If you know or suspect that you struggle with perfectionism, what are your particular thought patterns around it? Do certain situations seem to trigger greater pressure in you to do it right? Do you feel like something in your childhood got you into a habit of associating doing it the right way and not making mistakes with approval?

As you engage in activities where perfectionistic discomfort rises, see if you can zero in on what’s happening inside. Does this discomfort show up in the voice of someone from your childhood, or from a relationship later in life, in which you got the message that doing things right was good and/or doing things wrong was bad?

What does approval feel like in your body? Where in your body does a “mistake” land? How might you feel if you didn’t “fix” a mistake, but just let it go instead and kept moving?

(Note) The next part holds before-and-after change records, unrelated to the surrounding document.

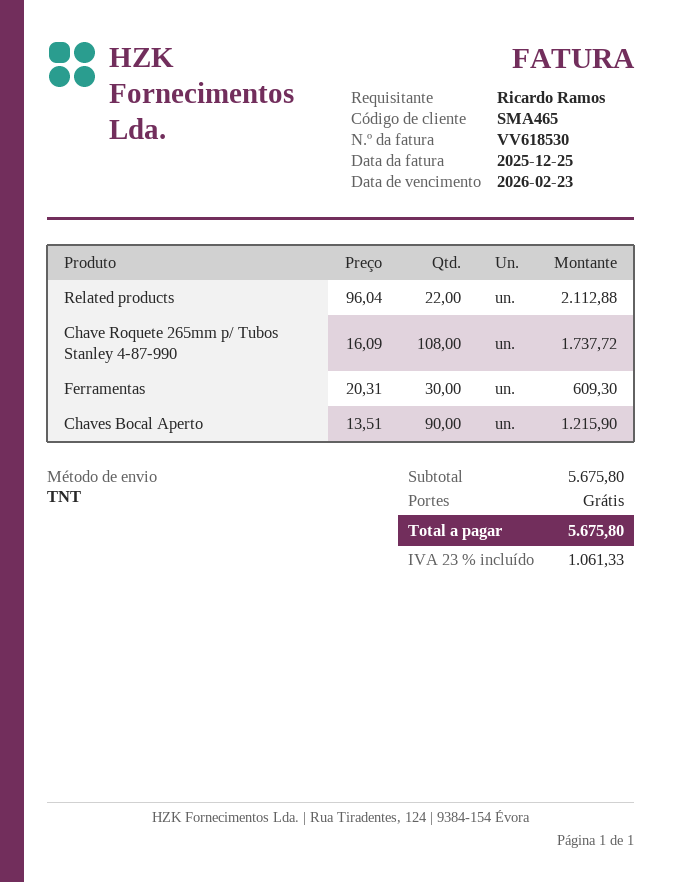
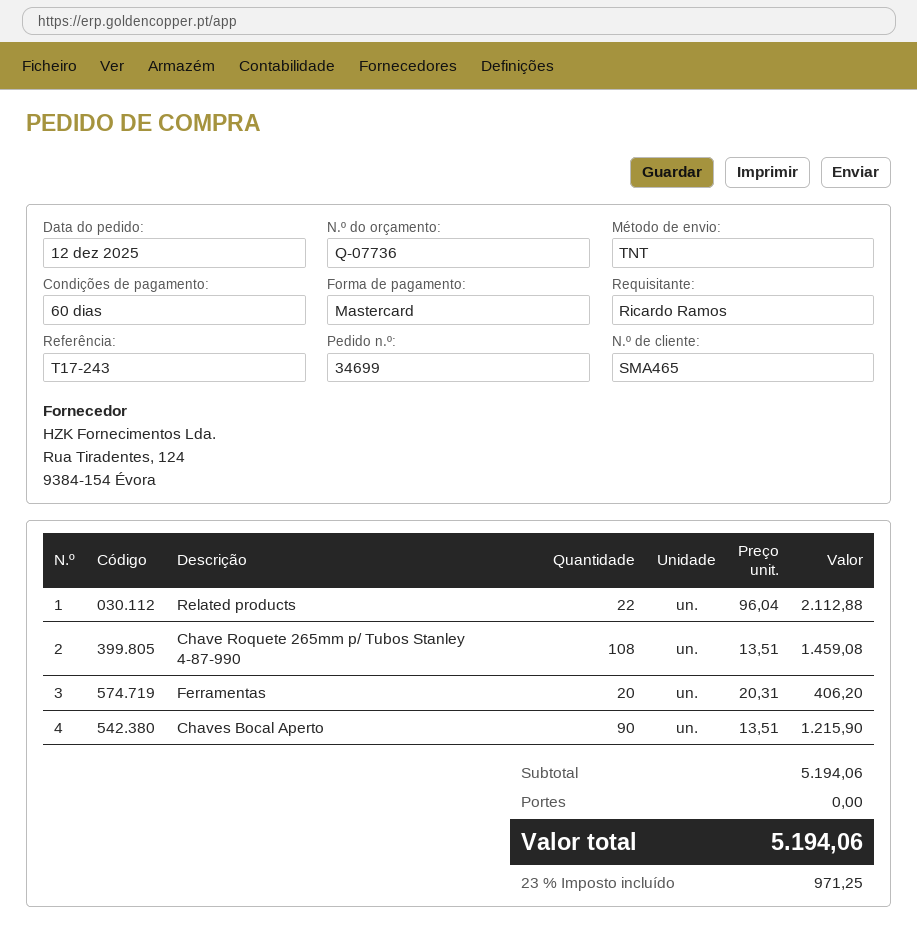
Chave Roquete 265mm p/ Tubos Stanley 4-87-990: 108 x 16.09 = 1737.72 -> 108 x 13.51 = 1459.08
Ferramentas: 30 x 20.31 = 609.30 -> 20 x 20.31 = 406.20
subtotal: 5675.80 -> 5194.06
tax: 23% = 1061.33 -> 23% = 971.25
total: 5675.80 -> 5194.06

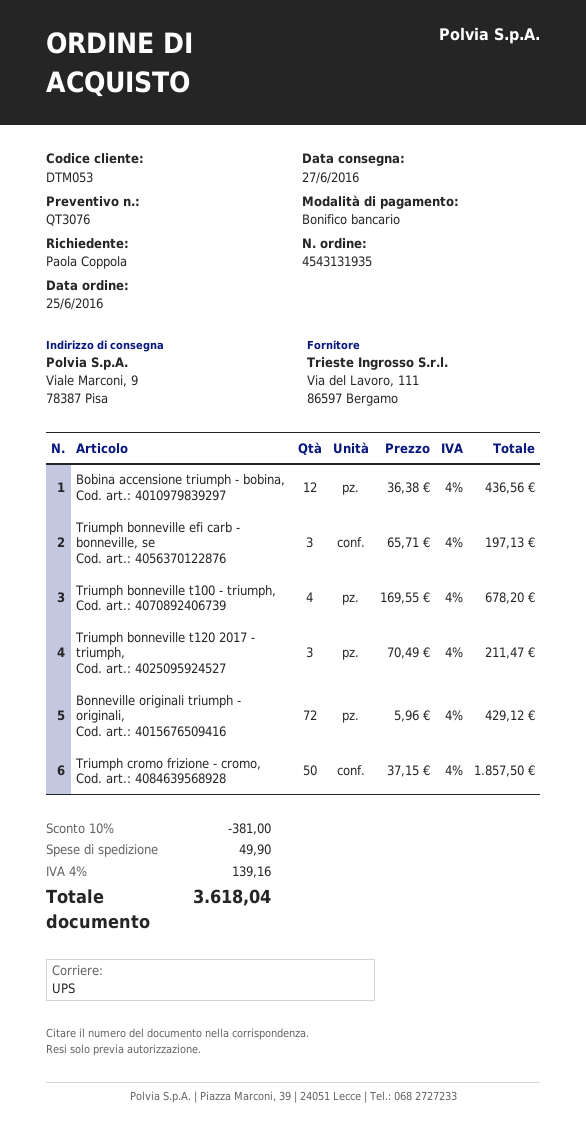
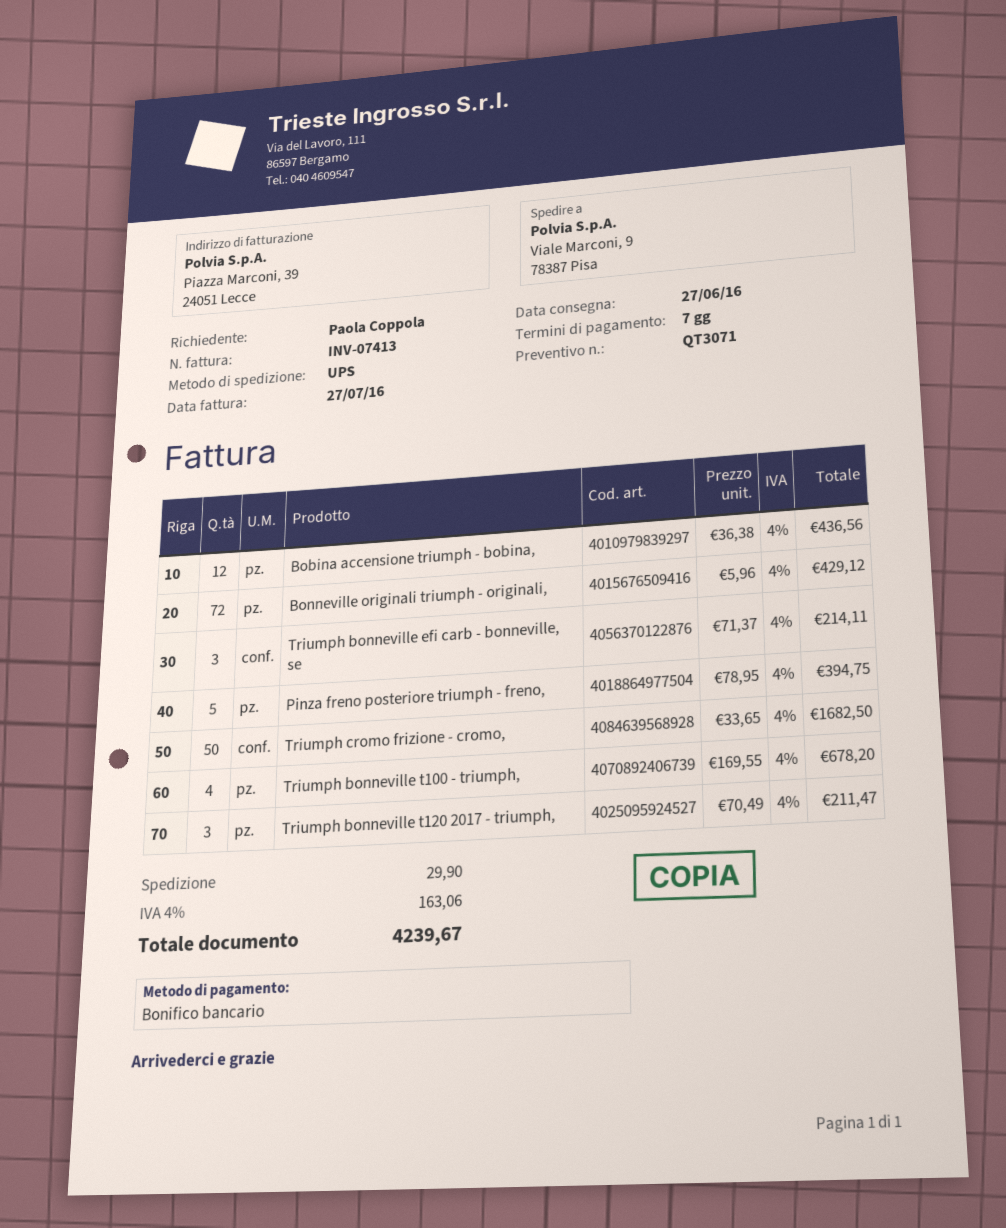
quote number: QT3076 -> QT3071
Triumph bonneville efi carb - bonneville, se: 3 x 65.71 = 197.13 -> 3 x 71.37 = 214.11
Triumph cromo frizione - cromo,: 50 x 37.15 = 1857.50 -> 50 x 33.65 = 1682.50
Pinza freno posteriore triumph - freno,: none -> 5 x 78.95 = 394.75
discount: 10% = 381.00 -> none
shipping: 49.90 -> 29.90
tax: 4% = 139.16 -> 4% = 163.06
total: 3618.04 -> 4239.67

Playing around with the questions above and the suggestions below and taking action on them can open the way to options and relief. Awareness starts the ball rolling. I know from my own experiences of using the modes below (and talking with others who have tried them) that perfectionism’s tight grip really can be relaxed and converted from a consuming imperative to achieve the unachievable into a manageable interest in quality.

Here are three suggestions for loosening the grip of perfectionism in your writing and creative life:

1) Redefine “mistakes” as good things.

What if you shifted your definition of mistake to reclaim it as a positive? Like this: A mistake is an unexpected option, an opportunity.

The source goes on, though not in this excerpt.